--- WHAT IS BEING ASKED ---
Each line of the records that holds "Toggle" should be shown in full.

--- MATERIAL FOR THIS EXERCISE ---
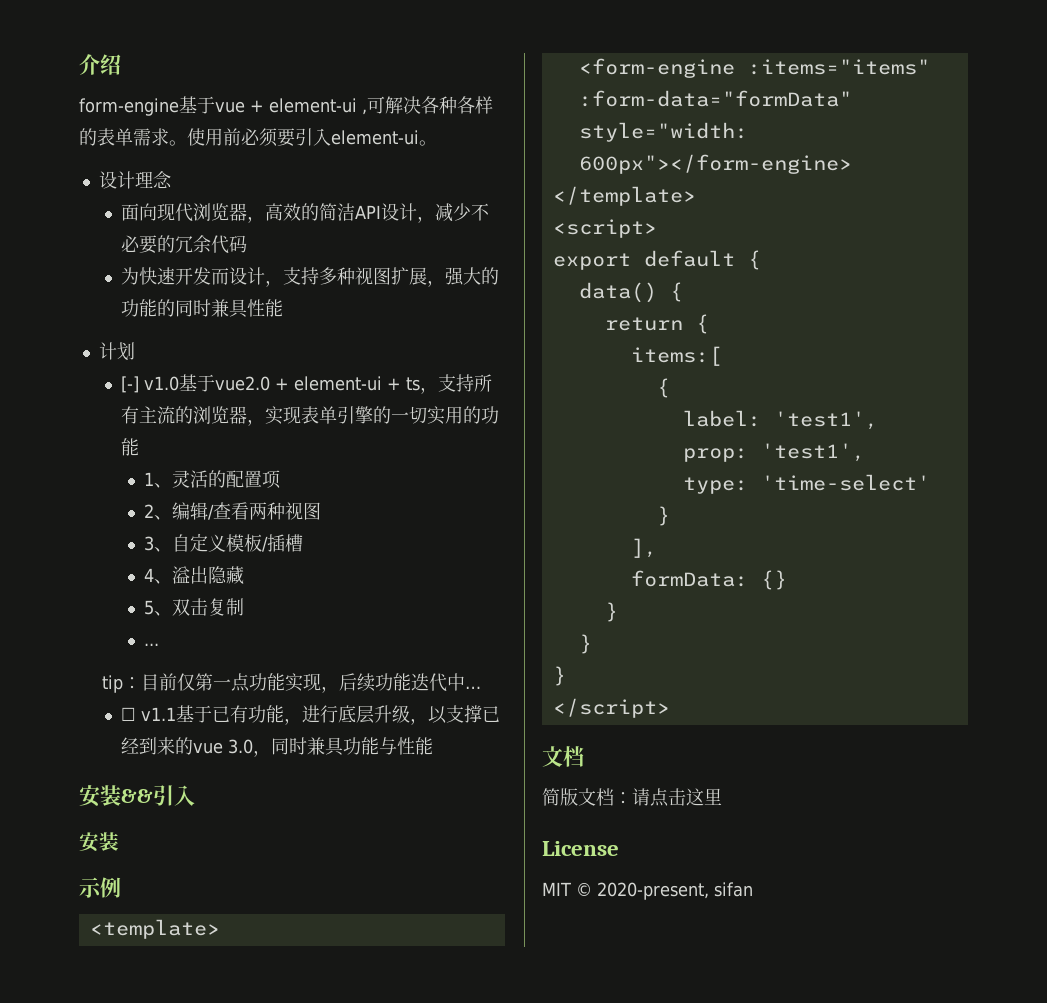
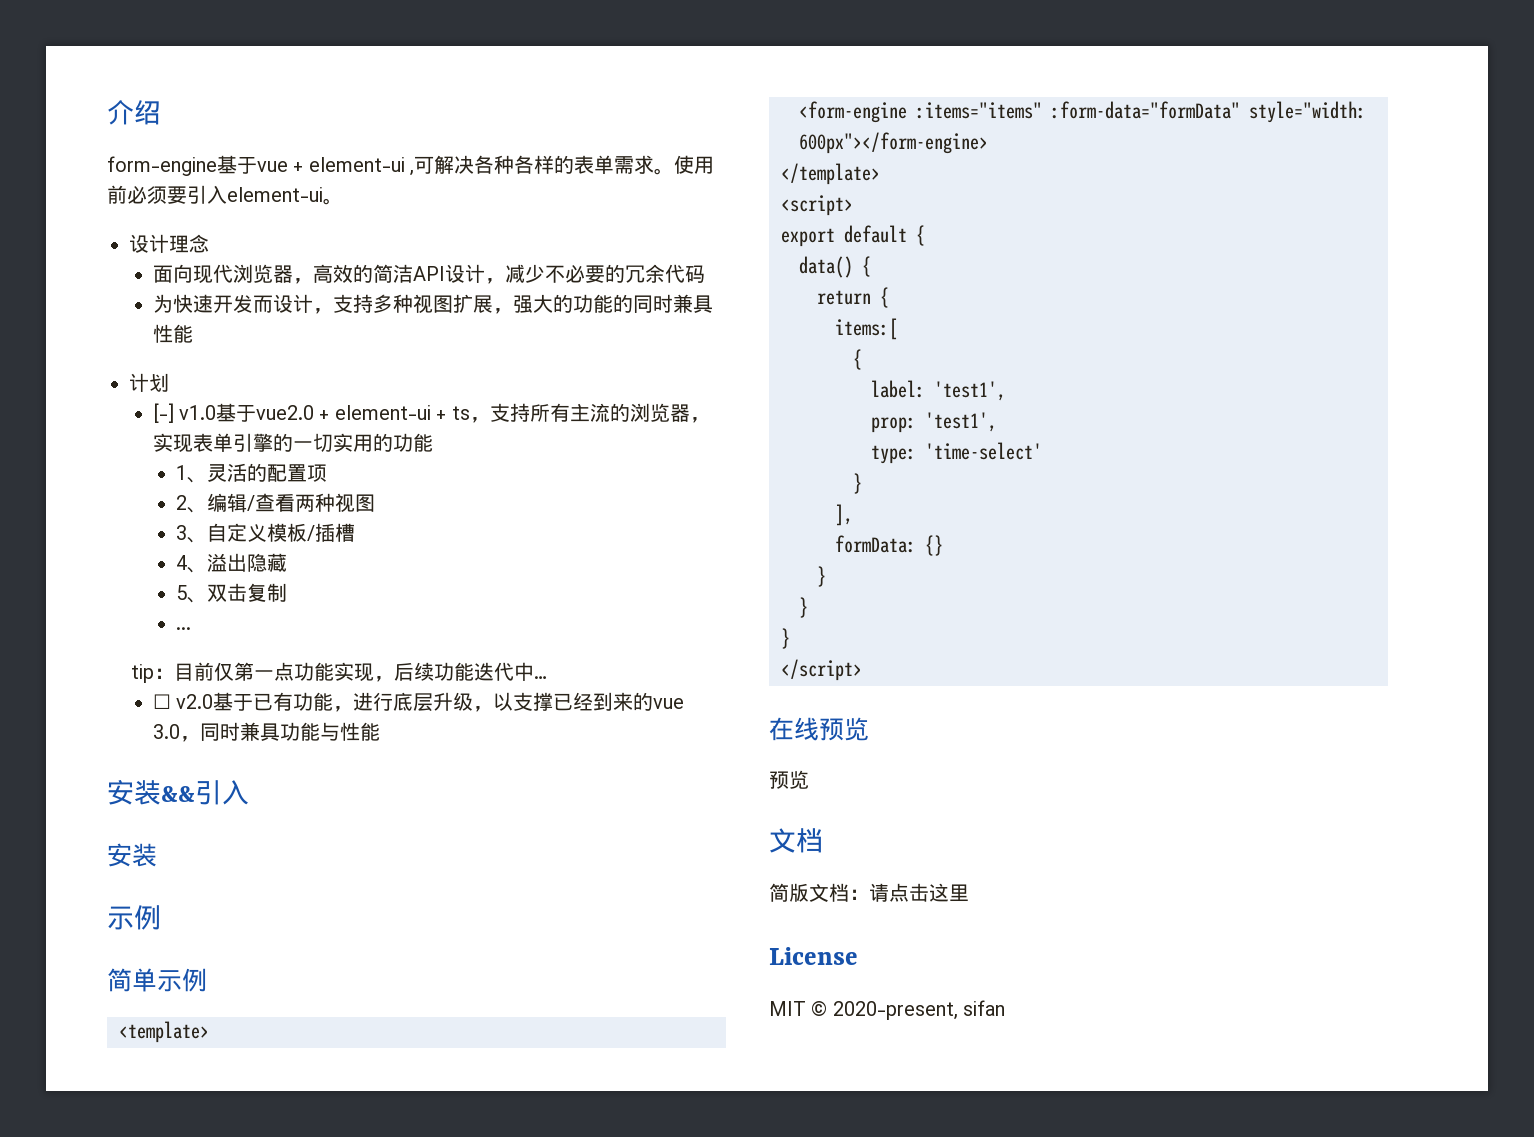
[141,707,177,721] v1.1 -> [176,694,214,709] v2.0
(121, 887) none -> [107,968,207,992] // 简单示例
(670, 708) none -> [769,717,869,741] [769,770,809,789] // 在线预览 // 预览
--
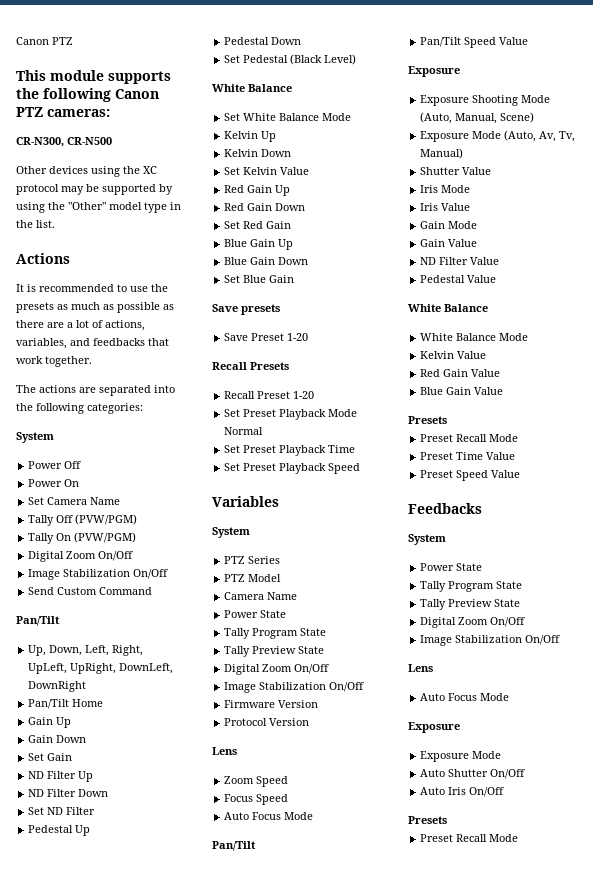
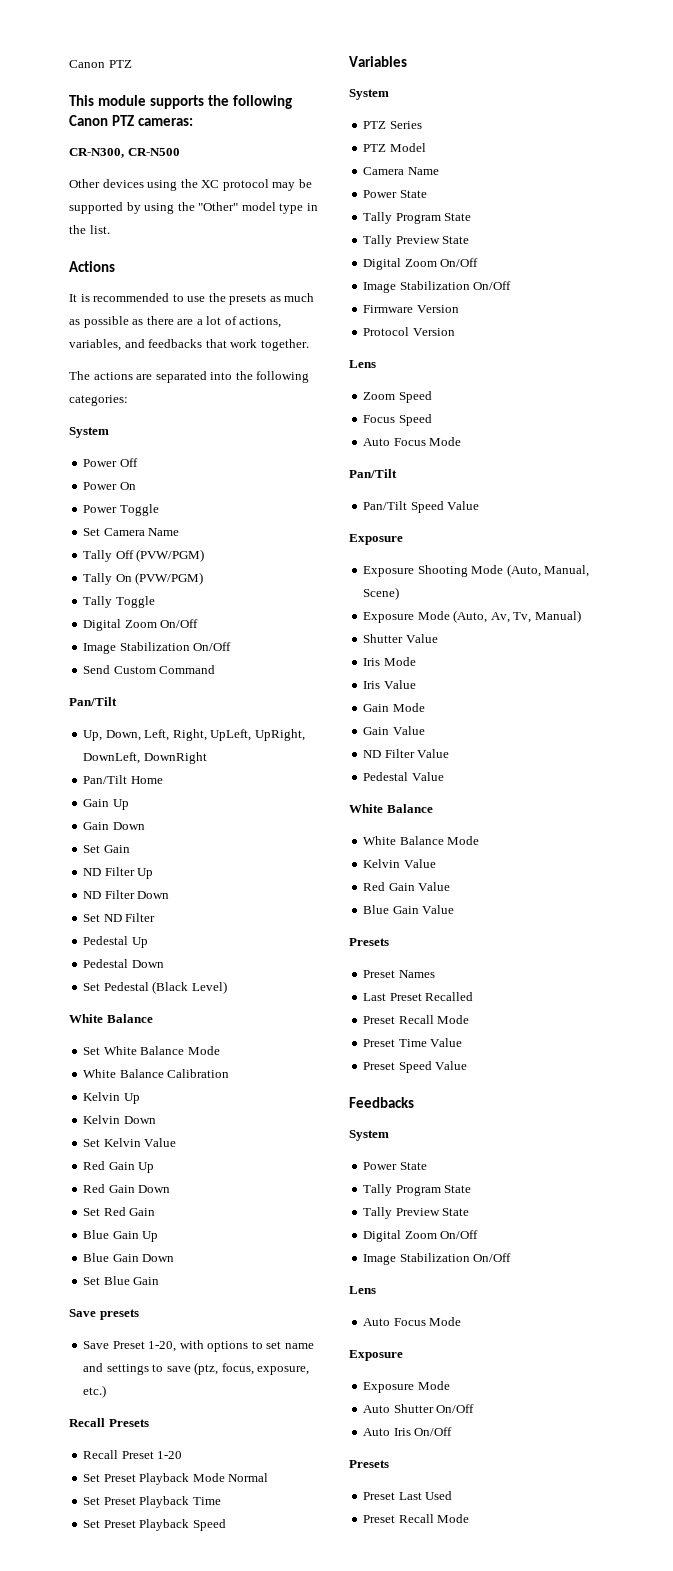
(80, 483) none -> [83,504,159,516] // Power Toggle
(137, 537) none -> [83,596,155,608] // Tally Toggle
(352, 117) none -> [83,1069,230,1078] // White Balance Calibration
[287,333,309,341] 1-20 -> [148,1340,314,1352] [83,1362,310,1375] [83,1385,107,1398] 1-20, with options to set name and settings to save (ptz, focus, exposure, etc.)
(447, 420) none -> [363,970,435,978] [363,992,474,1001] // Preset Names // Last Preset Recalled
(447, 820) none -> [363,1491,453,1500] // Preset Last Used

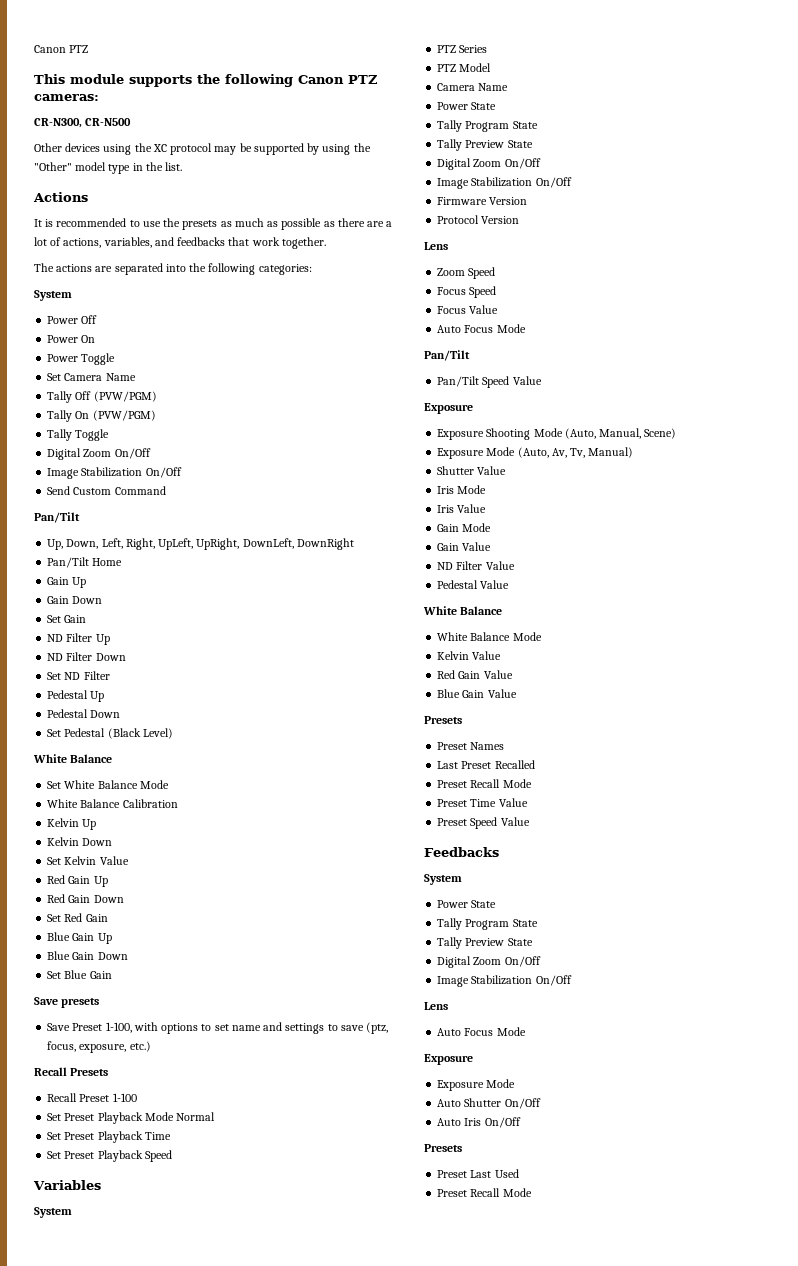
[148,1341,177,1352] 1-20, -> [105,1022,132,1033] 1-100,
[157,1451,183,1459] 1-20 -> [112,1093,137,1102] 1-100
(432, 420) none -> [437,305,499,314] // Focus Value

--- COMPLETED EXERCISE ---
(80, 483) none -> [83,504,159,516] // Power Toggle
(137, 537) none -> [83,596,155,608] // Tally Toggle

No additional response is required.